Sou forçada a discordar do deputado Nascimento e dos detratores da “lei antibaixaria”. Até porque nosso passado de ditadura é recente e conhecemos de perto privações de direitos civis, considero o argumento contra a lei seja descabido. Sou a favor de toda e qualquer liberdade de expressão e manifestação de quem quer que seja, mesmo daqueles com quem não concordo. Isso não me obriga, no entanto, a financiar mensagens que me prejudiquem ou desfavoreçam. As mulheres são cerca de metade dos contribuintes do Brasil. Não faz sentido forçá-las a  promover artistas que as chamem de “ordinárias”. Guardadas as devidas proporções, seria o mesmo que pedir aos judeus que tolerassem ver seu dinheiro bancando propagandas nazistas. Ou aos negros, que incentivassem financeiramente mensagens racistas. Aqueles que queiram seguir fazendo letras misóginas, estão tão livres quanto antes. Só não o farão às custas das contribuintes baianas.
A MAIOR PARTE DOS CLIENTES DE JOVENS ESCRAVIZADAS É BRASILEIRO


Para além da discussão legalista, convém falar sobre que tipo de cultura política e social músicas machistas ajudam a promover no Brasil. Para tanto, recorro a uma interessante pesquisada dirigida por Débora Aranha, presidente do Movimento Contra o Tráfico de Pessoas.


Sheila Mello e Scheila Carvalho: dançarinas do É o Tchan!

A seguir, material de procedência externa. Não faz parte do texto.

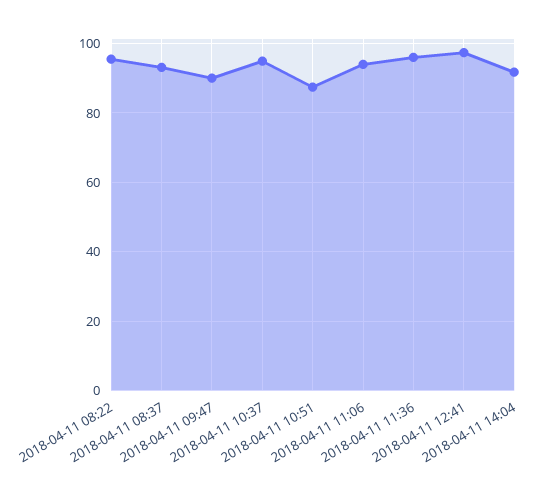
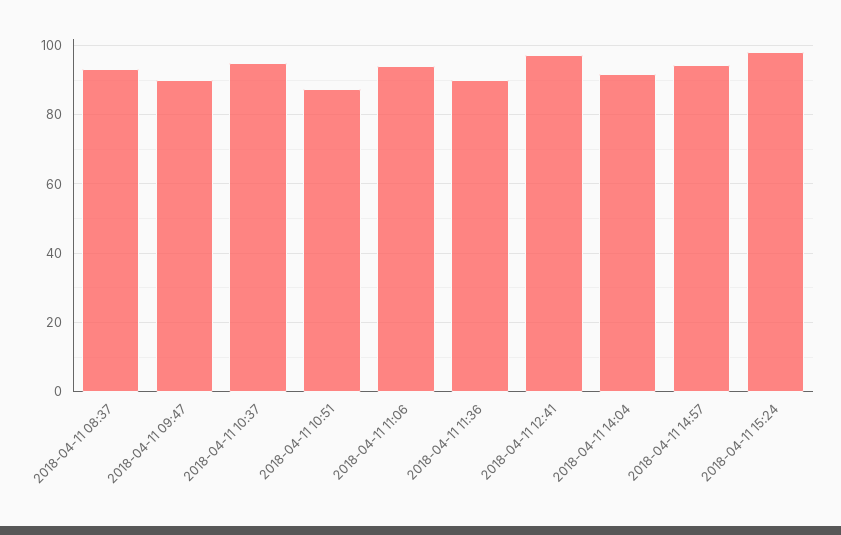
2018-04-11 08:22: 96 -> none
2018-04-11 11:36: 96 -> 90
2018-04-11 14:57: none -> 94
2018-04-11 15:24: none -> 98

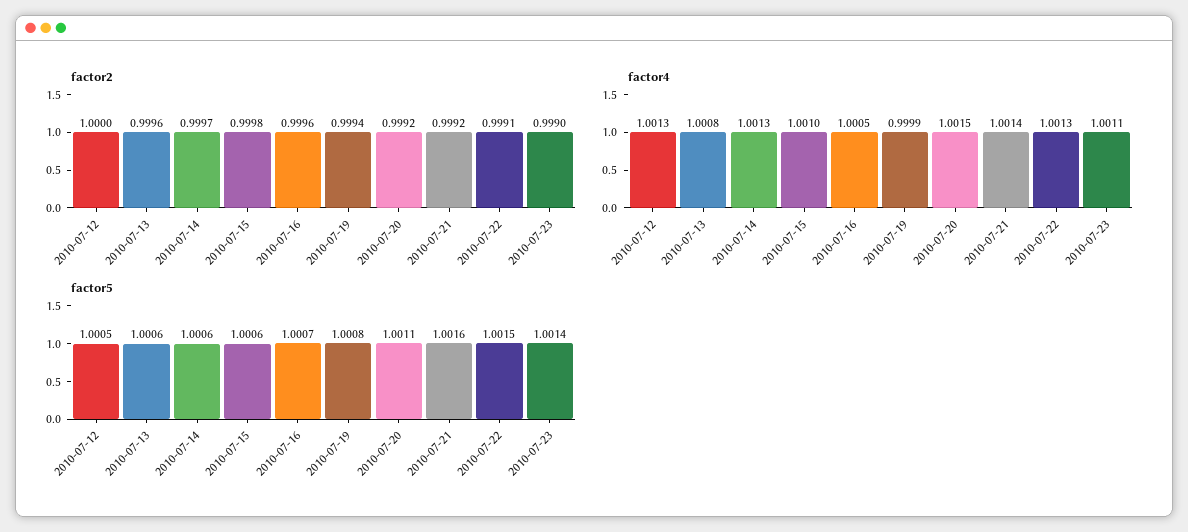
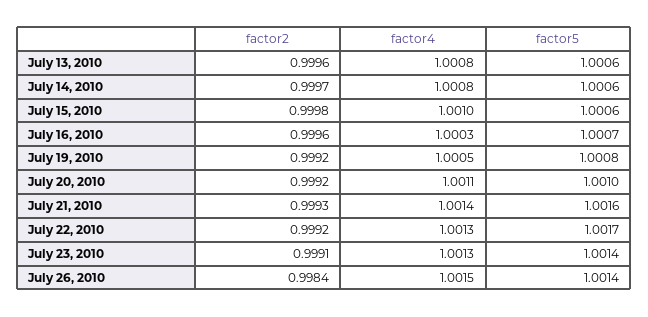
factor2, 2010-07-12: 1 -> none
factor2, 2010-07-19: 0.9994 -> 0.9992
factor2, 2010-07-21: 0.9992 -> 0.9993
factor2, 2010-07-22: 0.9991 -> 0.9992
factor2, 2010-07-23: 0.999 -> 0.9991
factor4, 2010-07-12: 1.0013 -> none
factor4, 2010-07-14: 1.0013 -> 1.0008
factor4, 2010-07-16: 1.0005 -> 1.0003
factor4, 2010-07-19: 0.9999 -> 1.0005
factor4, 2010-07-20: 1.0015 -> 1.0011
factor4, 2010-07-23: 1.0011 -> 1.0013
factor5, 2010-07-12: 1.0005 -> none
factor5, 2010-07-20: 1.0011 -> 1.001
factor5, 2010-07-22: 1.0015 -> 1.0017
factor2, July 26, 2010: none -> 0.9984
factor4, July 26, 2010: none -> 1.0015
factor5, July 26, 2010: none -> 1.0014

Em 2008, Débora mapeou o tráfico de crianças e adolescentes na Bahia. Acompanhou vítimas entre 12 e 18 anos, em Salvador e em Feira de Santana. Quase 90% deles eram meninas. Algumas foram aliciadas aos oito anos de idade. Todas eram exploradas sexualmente. De crianças e adolescentes risonhas, que sonhavam ser dançarinas e cantoras, elas foram transformadas em coisas, objetos a serviço do prazer alheio. Embora muito seja dito sobre turismo sexual, Débora revela que o problema é principalmente doméstico. O “cliente” dessas meninas é quase sempre um turista brasileiro. Em segundo lugar estão os próprios baianos.
Débora não tem dúvida de que a música que chama a mulher de ordinária e a cultura que permite transformar uma menina em uma escrava sexual são parte de um mesmo problema e se retroalimentam. “Na raiz do tráfico de mulheres está o machismo, a violência doméstica contra a mulher, o senso de que a mulher é inferior”, diz Débora. “Muitas meninas relatavam ter caído mais facilmente na teia do tráfico porque queriam fugir da violência do próprio pai. Uma sociedade cujos produtos culturais denigrem a mulher, facilita que crimes contra elas sejam cometidos”.
Não se trata de demonizar o axé. Ivete Sangalo, talvez o maior ícone da música baiana contemporânea, foi citada como referência pela maior parte das meninas pesquisadas por Débora. A estrela se engajou em ações contra o tráfico de pessoas e a pedofilia. O maior mérito da lei antibaixaria até agora é promover um debate sobre que produtos culturais queremos ter. Defender manifestações nacionais de qualquer ordem virou argumento definitivo. É como se a cultura fosse estática, um patrimônio imutável. Falácia. Cultura é antes de tudo uma questão de movimento e de tempo. Se queremos manter nosso arcaísmos culturais, podemos parar de nos rebelar contra o infanticídio indígena, a burka e a mutilação genital adotados por muçulmanos, a escravidão na China e a xenofobia europeia. Convém sermos coerentes.